Stata The Stata listserver
[Date Prev][Date Next][Thread Prev][Thread Next][Date index][Thread index]

RE: st: another data cleaning question


From   "Nick Cox" <n.j.cox@durham.ac.uk>
To   <statalist@hsphsun2.harvard.edu>
Subject   RE: st: another data cleaning question
Date   Mon, 24 Jun 2002 14:31:44 +0100

Babigumira Ronnie

> Thanks for the help. The code produces the same result as what Hakon
> suggested however you make a comment More generally, whenever codes are
> pseudo-numeric, there are several advantages to holding them as strings
> which has generated interest in me so I would like to pursue it further.
>
> You suggest
>
> list if string(cropcode) != substr(string(varcode,1,3)
>
> Now that the code works, I would like to know the underlying principles.
> Please throw some more light especially on the right hand side of the =.
>

My general remark merely echoes a comment often made on
Statalist. I will write down what springs
to mind. Others should feel very free as usual
to amplify and correct. Perhaps this is an FAQ
in embryonic form. Also, as mentioned before
on Statalist, the topic of numeric and string
variables will be the subject of the next
"Speaking Stata" column in the Stata Journal, so
extra comments will be gratefully received.
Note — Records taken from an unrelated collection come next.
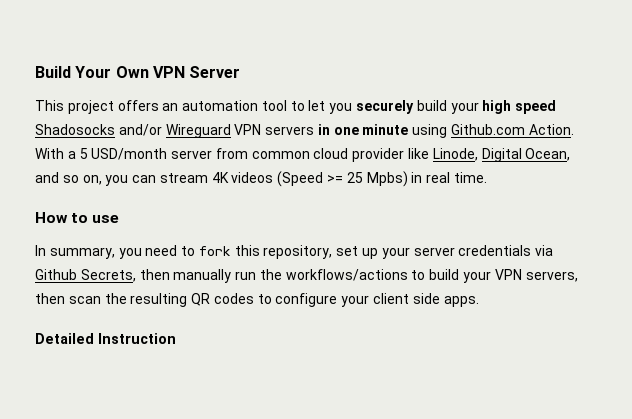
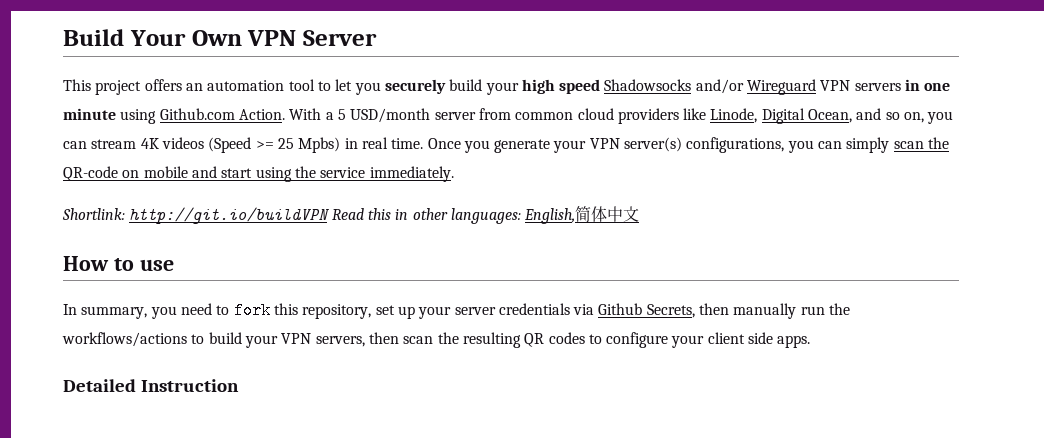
[35,124,115,135] Shadosocks -> [604,79,692,91] Shadowsocks
[352,148,405,162] provider -> [617,108,679,124] providers
(487, 177) none -> [427,137,950,153] [63,166,454,182] [62,206,640,224] Once you generate your VPN server(s) configurations, you can simply scan the QR-code on mobile and start using the service immediately. // Shortlink: http://git.io/buildVPN Read this in other languages: English,简体中文

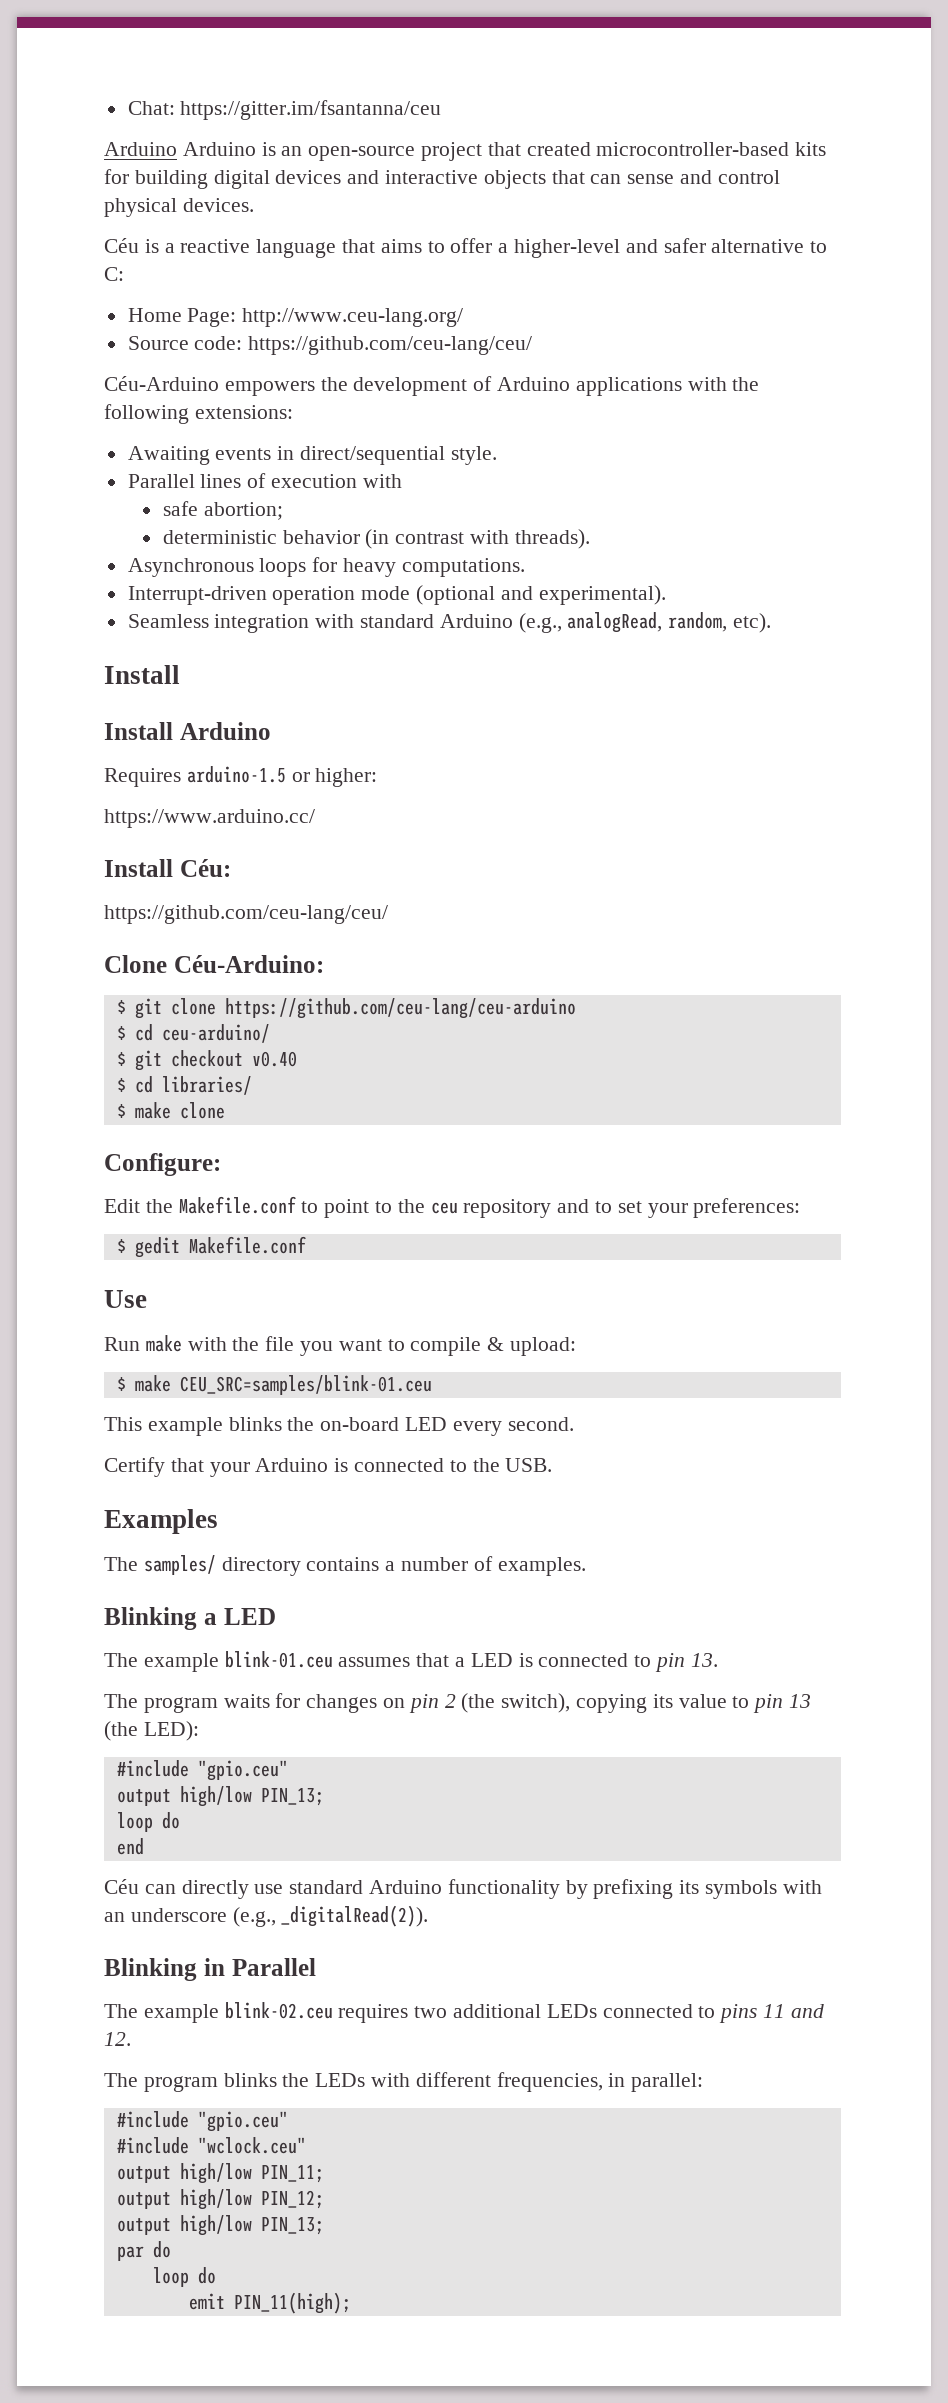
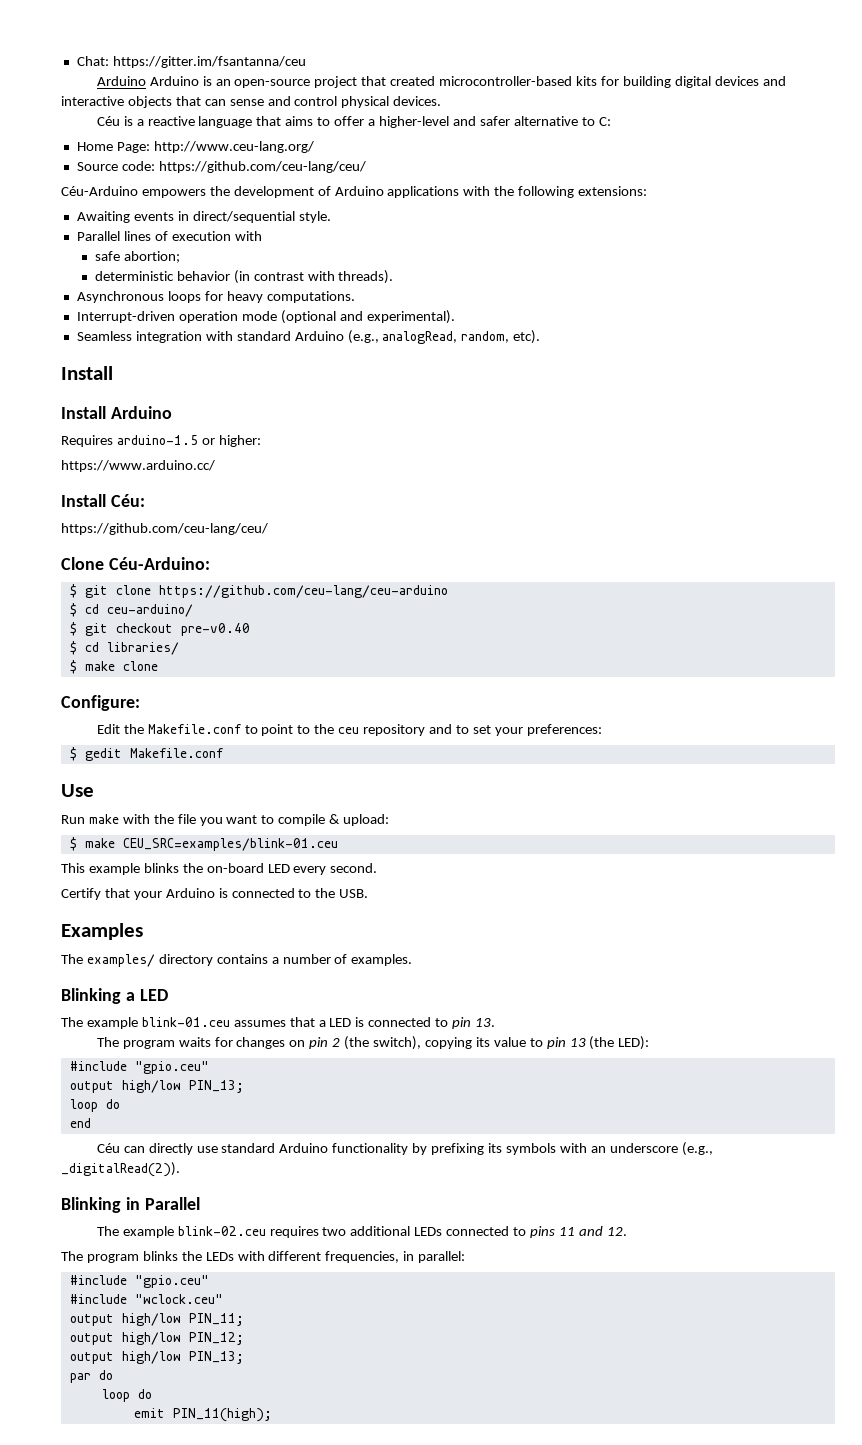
[251,1051,297,1067] v0.40 -> [180,623,250,636] pre-v0.40
[179,1375,432,1395] CEU_SRC=samples/blink-01.ceu -> [122,838,338,851] CEU_SRC=examples/blink-01.ceu
[143,1555,216,1575] samples/ -> [86,954,155,967] examples/

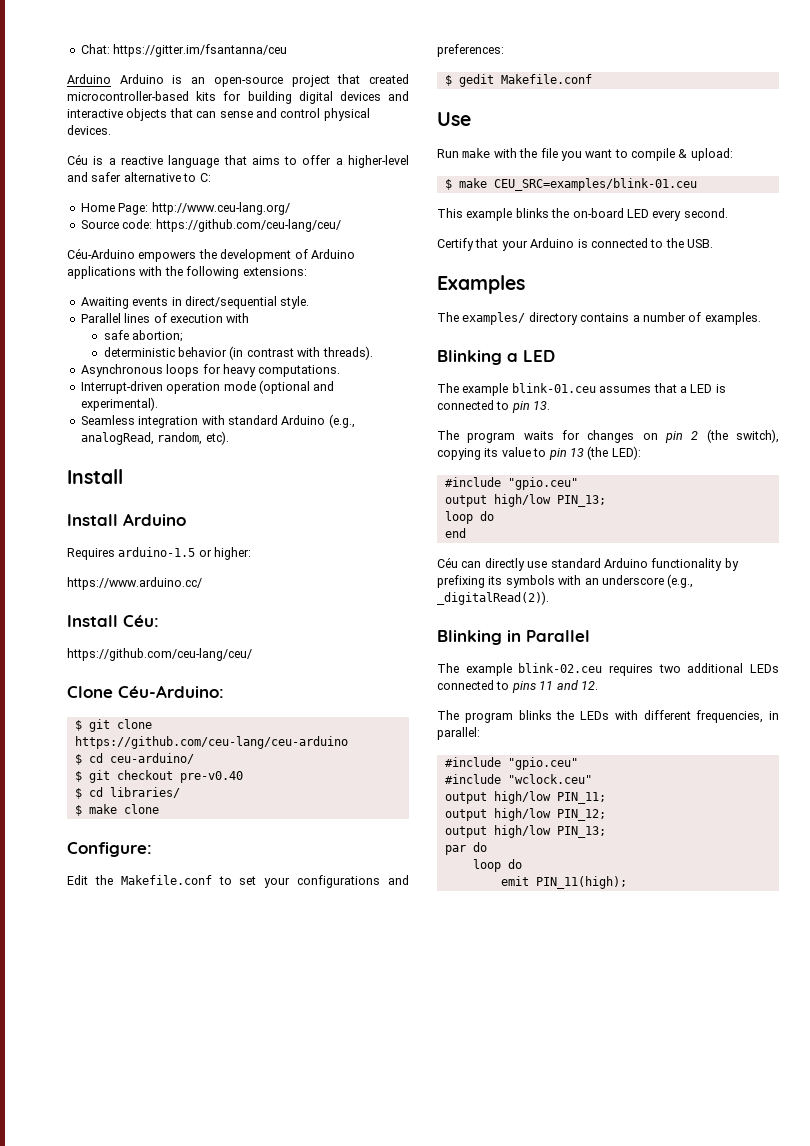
[261,724,523,736] point to the ceu repository and to set your -> [239,875,409,888] set your configurations and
1. Identifiers which are all numeric often cause small
problems. U.S. social security numbers appear
to be the most common example mentioned on
Statalist. To hold such identifiers without
precision problems (i.e. every digit held
exactly) may require the use of a -long- variable.
Along with that, so to speak, to display such a variable
may require changing format to avoid most
digits being lost whenever identifiers are presented in
scientific notation. These are small and soluble problems,
but frequently cause puzzlement to Stata users.
Holding such identifiers as strings, even though every
character is numeric, solves those problems, with
no apparent downside.

2. Categorical codes which are multi-digit numbers
are often constructed hierarchically: that is, successive
digits take you to finer detail within some
classification system. When such codes are held
as numbers, working from fine to coarse categories, or
vice versa, can be done via tricks with -int()- and
occasionally -mod()-. These tricks strike many users as neat when they
are familiar but indirect or obscure when they are not.
However, the corresponding operations on such codes held as strings
can be done via -substr()- and occasionally -index()-
and these operations are often more transparent to users.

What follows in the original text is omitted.